Untung kesekian kalinya Emak menghapus keringat di keningnya. Tenang saja. Sebentar lagi ia tiba. Sebentar lagi kakinya yang mulai terasa senut-senut akan bebas. Desakan yang terus menekan tubuhnya ke depan akan segera berakhir.
Dari kejauhan, gedung kantor berlantai empat yang baru beberapa bulan lalu baru selesai direnovasi telah terlihat. Emak menghela nafas panjang. Mengumpulkan kekuatan baru untuk bersiap-siap turun dari bis kecil berwarna orange yang padat itu.
Tadi Ayah sudah bersiap untuk mengantar Emak ke aula kantor. Hanya saja rengekan Ade langsung menghentikannya. Biasanya Ade ikut kalau Emak arisan. Tapi hari ini badannya sedikit demam dan salah satu dari Ayah atau Emak harus tinggal untuk menghadapi rengekannya.
“Tugas! Tugas!” terdengar teriakan kernet Metro mini yang seirama dengan suara uang logam yang diketuk ke dinding bis. Emak langsung bergerak mendekati pintu Metro mini yang tak benar-benar berhenti.
Sambil berpegangan erat, Emak melompat turun. Sepatu kets milik Kakak yang dipinjam Emak benar-benar sangat membantu agar keseimbangan tubuh Emak yang tidak proporsional tetap terjaga. Lagi-lagi Ayah benar. Jangan pernah memakai sepatu tinggi kalau lagi naik bis. Kalau perlu pakai sandal jepit.
Kalau ingin cepat, Emak harus menyambung dengan ojek lagi. Tapi Emak tak tahan dengan bau jaket para tukang ojek yang akan menguar saat ia berada di boncengan mereka. Apalagi sampai harus memakai helm yang entah telah dipakai berapa ratus kepala. Lebih baik Emak berjalan kaki. Toh kantor Ayah tak lagi terlalu jauh. Bertahun-tahun selama Ayah bekerja di kantor itu, Emak sudah hafal jalur pintas yang lebih cepat.
Setengah jam kemudian, Emak sudah sampai tepat di depan aula. Emak mempercepat langkahnya.
Seseorang menyongsong Emak. Menyambut dengan meriah.
“Laah, istri kepala bagian kok naik metro mini toh, Bu?”
Emak tersenyum kalem, sambil melicinkan jilbabnya yang bergulung. “Biasanya malah diantar ojek.”
“Ojek? Naik ojek motor?”
“Iya ojeknya suami saya pakai motor tuanya.”

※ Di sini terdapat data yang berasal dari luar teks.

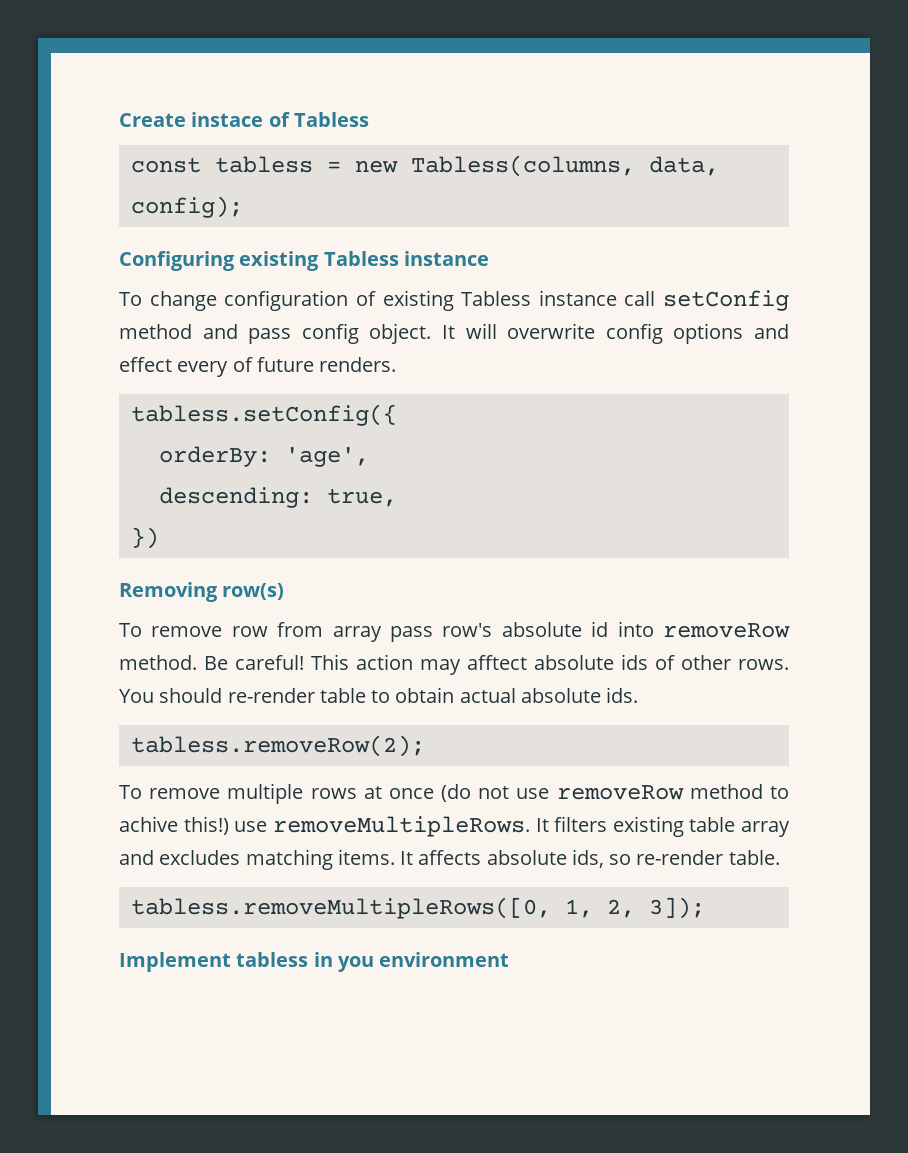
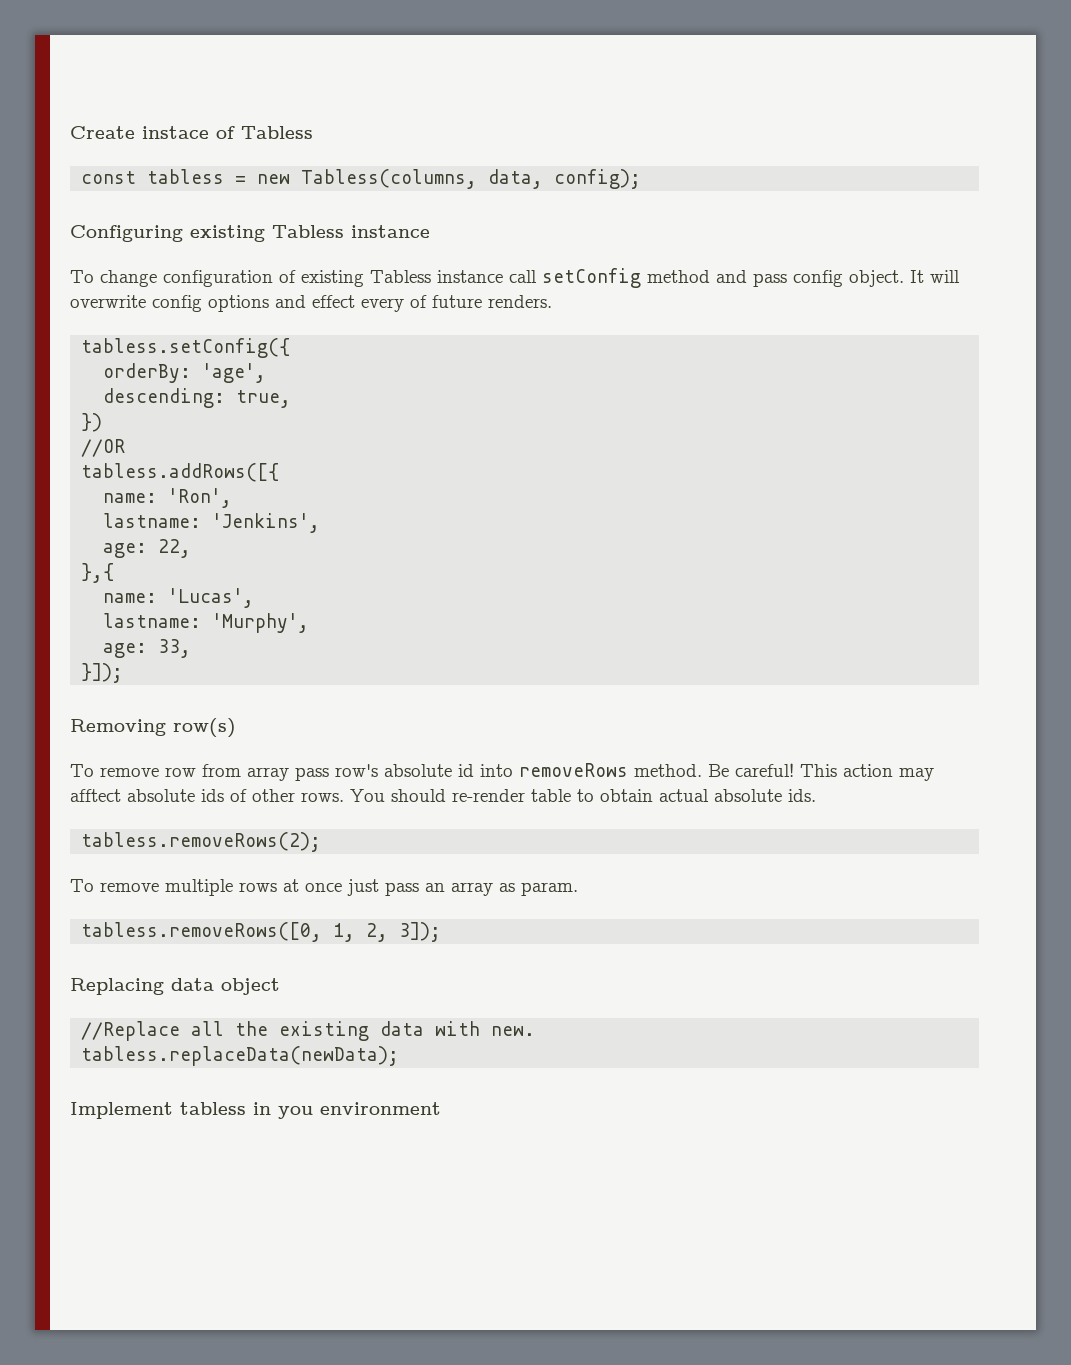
(159, 538) none -> [81,439,126,457] [81,463,280,482] [103,488,233,508] [103,513,321,533] [103,539,192,558] [81,563,115,583] [103,588,255,608] [103,613,310,633] [103,639,192,658] [81,663,124,683] // //OR // tabless.addRows([{ // name: 'Ron', // lastname: 'Jenkins', // age: 22, // },{ // name: 'Lucas', // lastname: 'Murphy', // age: 33, // }]);
[662,623,790,638] removeRow -> [519,763,628,777] removeRows
[130,735,425,757] tabless.removeRow(2); -> [81,832,322,852] tabless.removeRows(2);
[441,784,789,802] [119,816,790,837] [119,849,780,870] [130,897,705,919] (do not use removeRow method to achive this!) use removeMultipleRows. It filters existing table array and excludes matching items. It affects absolute ids, so re-render table. // tabless.removeMultipleRows([0, 1, 2, 3]); -> [347,879,578,896] [81,922,442,942] [70,978,280,995] [81,1021,536,1041] [81,1046,400,1066] just pass an array as param. // tabless.removeRows([0, 1, 2, 3]); // Replacing data object // //Replace all the existing data with new. // tabless.replaceData(newData);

Nyonya muda yang datang ke arisan para istri dengan memakai sedan mewah itu memandang Emak dengan alis mata naik sebelah. Nyonya berhak sepatu setinggi 12 cm itu adalah istri dari salah satu staf finance yang dipimpin Ayah. Wajahnya memang secantik yang diceritakan Ayah. Hanya saja Ayah mungkin lupa mengatakan kalau wanita itu mengadili segalanya dengan penampilan.
“Kenapa Bu?” tanya Emak, berpura-pura tak mengerti
“Bapak kan di bagian finance, Bu. Pasti para supplier pun pasti mempercayai integritas Bapak sebagai pimpinan. Kenapa tidak punya mobil sendiri? Malu kan,Bu. Kemana-mana harus naik angkutan umum atau motor?”
Emak tersenyum kalem, ”Justru karena itu, Bu. Masak integritas suami saya hanya dihargai dengan sebuah mobil? Mahal loh Bu nilai integritas itu. Tidak ternilai. Apa jawaban saya atau suami kalau nanti keluarga terutama putra-putri kami bertanya mengapa integritas Ayah yang mereka banggakan hanya seharga mobil? Saya saja malu, apalagi mereka.”
Kaki Emak melenggang pergi. Rasa bangga membuat kepalanya sedikit terangkat lebih tinggi dari biasa. Ia memandangi sekeliling aula yang mulai dipenuhi istri-istri karyawan lain, mencari sosok yang dikenalnya. Lebih baik menghabiskan waktu bersama orang yang sepikiran dengannya, daripada menghadapi wanita yang menilainya berdasarkan apa yang dimilikinya.
Toh buat apa Emak merasa malu. Suaminya yang tercinta bukanlah koruptor. Dan dia tak perlu merasa malu karena memang ia hanya memakai dan menggunakan apa yang memang jadi miliknya, tidak mencuri dari siapapun.